- **What needs to be done**:
Print the records below exactly. Omit every picture.

- **Excerpted data**:
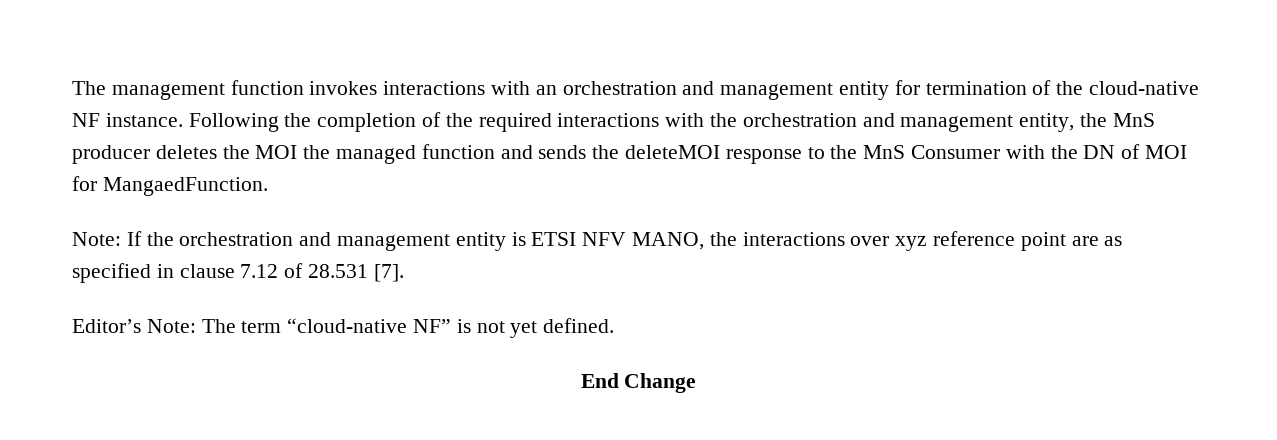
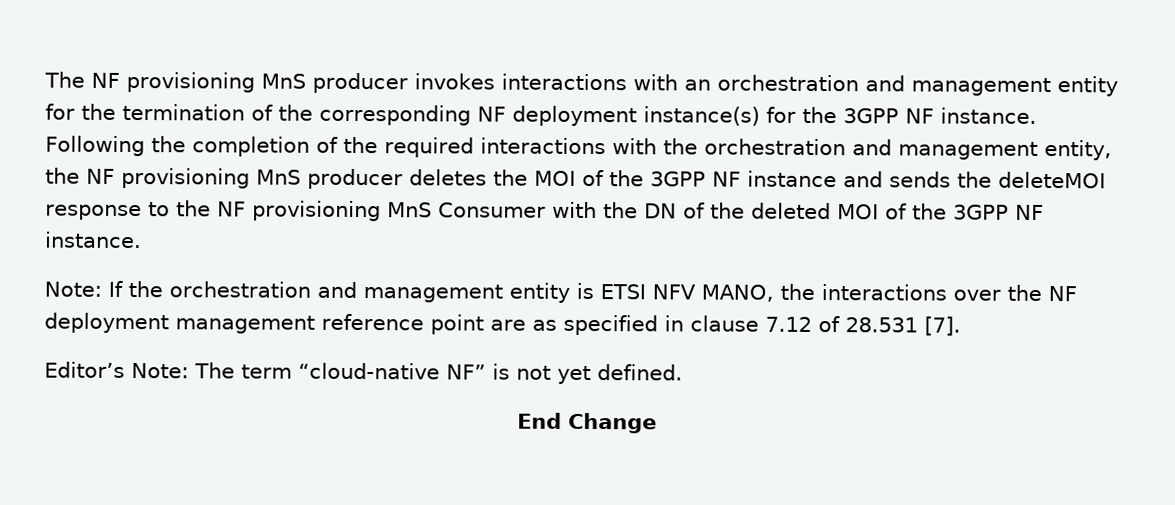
- The management function invokes interactions with an orchestration and management entity for termination of the cloud-native NF instance.
+ The NF provisioning MnS producer invokes interactions with an orchestration and management entity for the termination of the corresponding NF deployment instance(s) for the 3GPP NF instance.
- Following the completion of the required interactions with the orchestration and management entity, the MnS producer deletes the MOI the managed function and sends the deleteMOI response to the MnS Consumer with the DN of MOI for MangaedFunction.
+ Following the completion of the required interactions with the orchestration and management entity, the NF provisioning MnS producer deletes the MOI of the 3GPP NF instance and sends the deleteMOI response to the NF provisioning MnS Consumer with the DN of the deleted MOI of the 3GPP NF instance.
- Note: If the orchestration and management entity is ETSI NFV MANO, the interactions over xyz reference point are as specified in clause 7.12 of 28.531 [7].
+ Note: If the orchestration and management entity is ETSI NFV MANO, the interactions over the NF deployment management reference point are as specified in clause 7.12 of 28.531 [7].

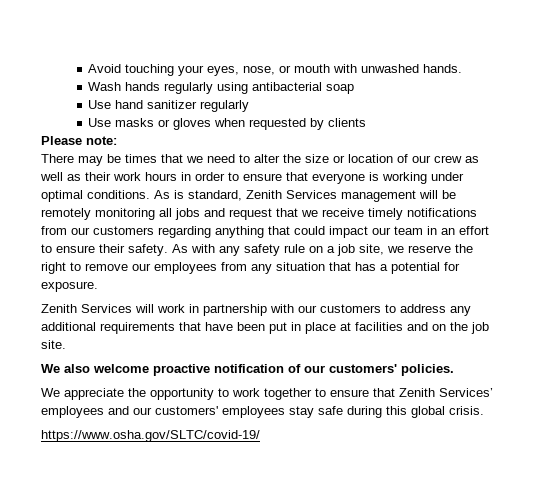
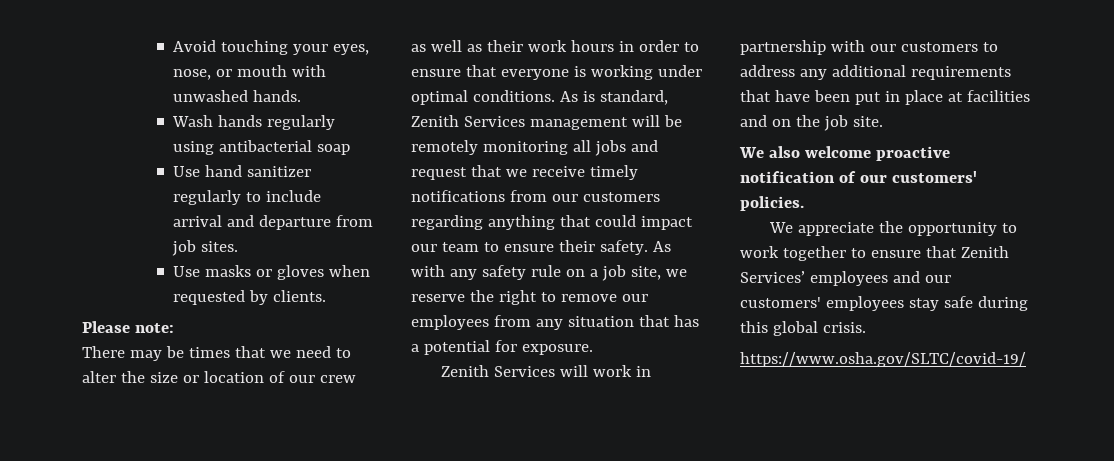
- Use hand sanitizer regularly
+ Use hand sanitizer regularly to include arrival and departure from job sites.
- Use masks or gloves when requested by clients
+ Use masks or gloves when requested by clients.
- As is standard, Zenith Services management will be remotely monitoring all jobs and request that we receive timely notifications from our customers regarding anything that could impact our team in an effort to ensure their safety.
+ As is standard, Zenith Services management will be remotely monitoring all jobs and request that we receive timely notifications from our customers regarding anything that could impact our team to ensure their safety.

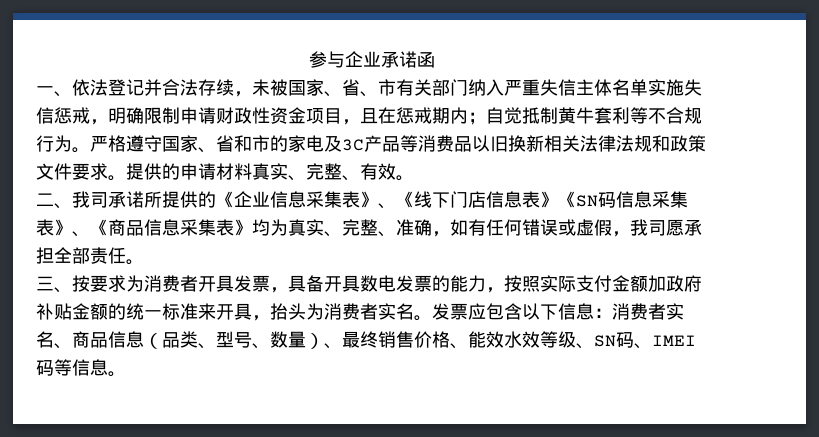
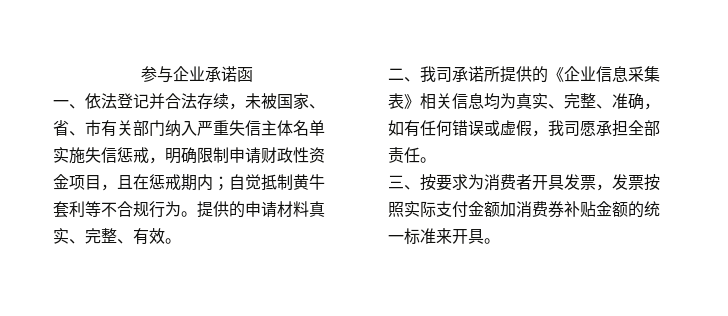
- 严格遵守国家、省和市的家电及3C产品等消费品以旧换新相关法律法规和政策文件要求。
- 二、我司承诺所提供的《企业信息采集表》、《线下门店信息表》《SN码信息采集表》、《商品信息采集表》均为真实、完整、准确，如有任何错误或虚假，我司愿承担全部责任。
+ 二、我司承诺所提供的《企业信息采集表》相关信息均为真实、完整、准确，如有任何错误或虚假，我司愿承担全部责任。
- 三、按要求为消费者开具发票，具备开具数电发票的能力，按照实际支付金额加政府补贴金额的统一标准来开具，抬头为消费者实名。发票应包含以下信息：消费者实名、商品信息（品类、型号、数量）、最终销售价格、能效水效等级、SN码、IMEI码等信息。
+ 三、按要求为消费者开具发票，发票按照实际支付金额加消费券补贴金额的统一标准来开具。

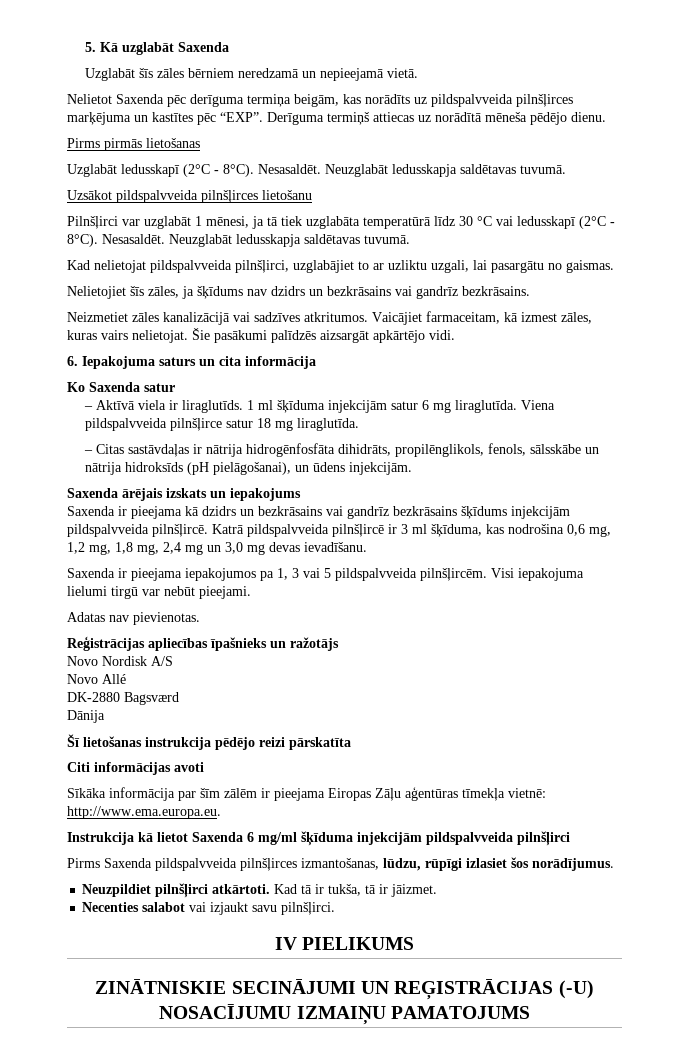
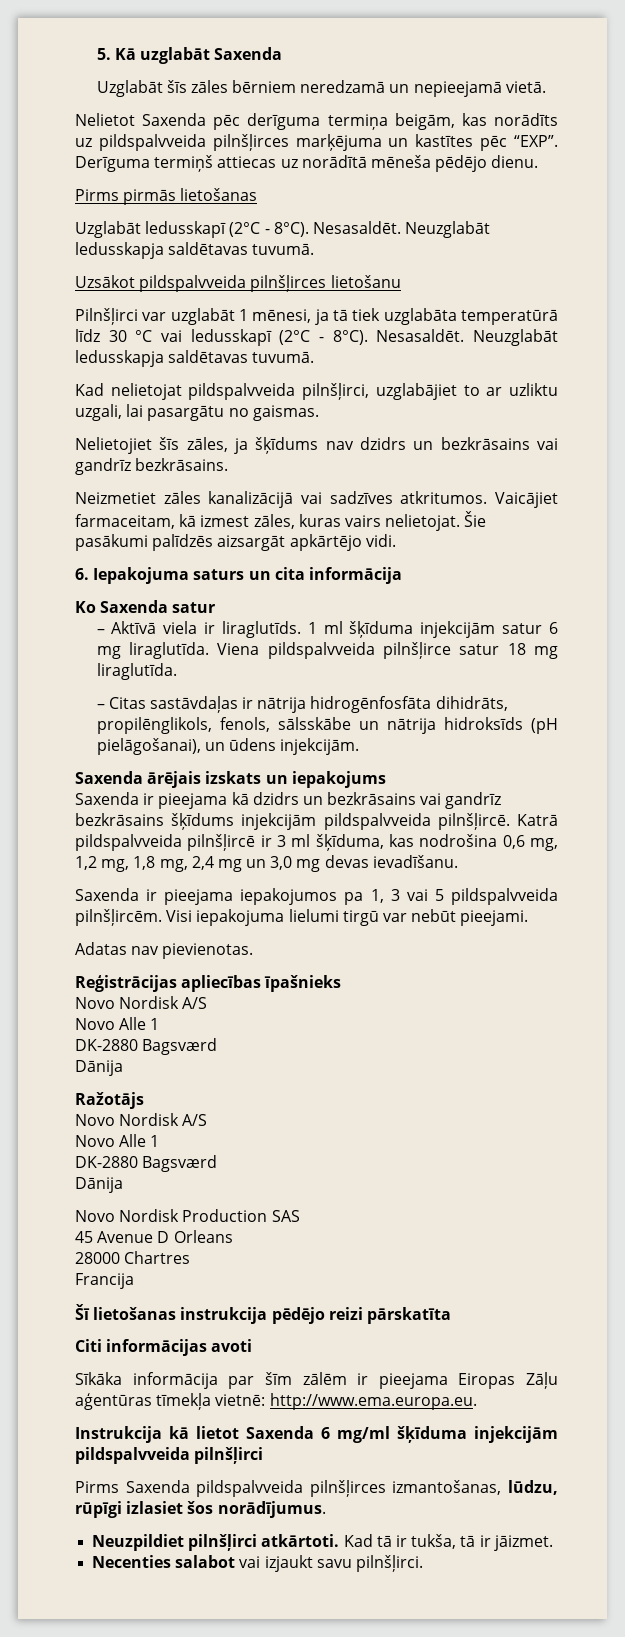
- Reģistrācijas apliecības īpašnieks un ražotājs
+ Reģistrācijas apliecības īpašnieks
  Novo Nordisk A/S
- Novo Allé
+ Novo Alle 1
  DK-2880 Bagsværd
  Dānija
+ Ražotājs
+ Novo Nordisk A/S
+ Novo Alle 1
+ DK-2880 Bagsværd
+ Dānija
+ Novo Nordisk Production SAS
+ 45 Avenue D Orleans
+ 28000 Chartres
+ Francija
- IV PIELIKUMS
- ZINĀTNISKIE SECINĀJUMI UN REĢISTRĀCIJAS (-U) NOSACĪJUMU IZMAIŅU PAMATOJUMS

- **Exercise output**:
- The management function invokes interactions with an orchestration and management entity for termination of the cloud-native NF instance.
+ The NF provisioning MnS producer invokes interactions with an orchestration and management entity for the termination of the corresponding NF deployment instance(s) for the 3GPP NF instance.
- Following the completion of the required interactions with the orchestration and management entity, the MnS producer deletes the MOI the managed function and sends the deleteMOI response to the MnS Consumer with the DN of MOI for MangaedFunction.
+ Following the completion of the required interactions with the orchestration and management entity, the NF provisioning MnS producer deletes the MOI of the 3GPP NF instance and sends the deleteMOI response to the NF provisioning MnS Consumer with the DN of the deleted MOI of the 3GPP NF instance.
- Note: If the orchestration and management entity is ETSI NFV MANO, the interactions over xyz reference point are as specified in clause 7.12 of 28.531 [7].
+ Note: If the orchestration and management entity is ETSI NFV MANO, the interactions over the NF deployment management reference point are as specified in clause 7.12 of 28.531 [7].

- Use hand sanitizer regularly
+ Use hand sanitizer regularly to include arrival and departure from job sites.
- Use masks or gloves when requested by clients
+ Use masks or gloves when requested by clients.
- As is standard, Zenith Services management will be remotely monitoring all jobs and request that we receive timely notifications from our customers regarding anything that could impact our team in an effort to ensure their safety.
+ As is standard, Zenith Services management will be remotely monitoring all jobs and request that we receive timely notifications from our customers regarding anything that could impact our team to ensure their safety.

- 严格遵守国家、省和市的家电及3C产品等消费品以旧换新相关法律法规和政策文件要求。
- 二、我司承诺所提供的《企业信息采集表》、《线下门店信息表》《SN码信息采集表》、《商品信息采集表》均为真实、完整、准确，如有任何错误或虚假，我司愿承担全部责任。
+ 二、我司承诺所提供的《企业信息采集表》相关信息均为真实、完整、准确，如有任何错误或虚假，我司愿承担全部责任。
- 三、按要求为消费者开具发票，具备开具数电发票的能力，按照实际支付金额加政府补贴金额的统一标准来开具，抬头为消费者实名。发票应包含以下信息：消费者实名、商品信息（品类、型号、数量）、最终销售价格、能效水效等级、SN码、IMEI码等信息。
+ 三、按要求为消费者开具发票，发票按照实际支付金额加消费券补贴金额的统一标准来开具。

- Reģistrācijas apliecības īpašnieks un ražotājs
+ Reģistrācijas apliecības īpašnieks
  Novo Nordisk A/S
- Novo Allé
+ Novo Alle 1
  DK-2880 Bagsværd
  Dānija
+ Ražotājs
+ Novo Nordisk A/S
+ Novo Alle 1
+ DK-2880 Bagsværd
+ Dānija
+ Novo Nordisk Production SAS
+ 45 Avenue D Orleans
+ 28000 Chartres
+ Francija
- IV PIELIKUMS
- ZINĀTNISKIE SECINĀJUMI UN REĢISTRĀCIJAS (-U) NOSACĪJUMU IZMAIŅU PAMATOJUMS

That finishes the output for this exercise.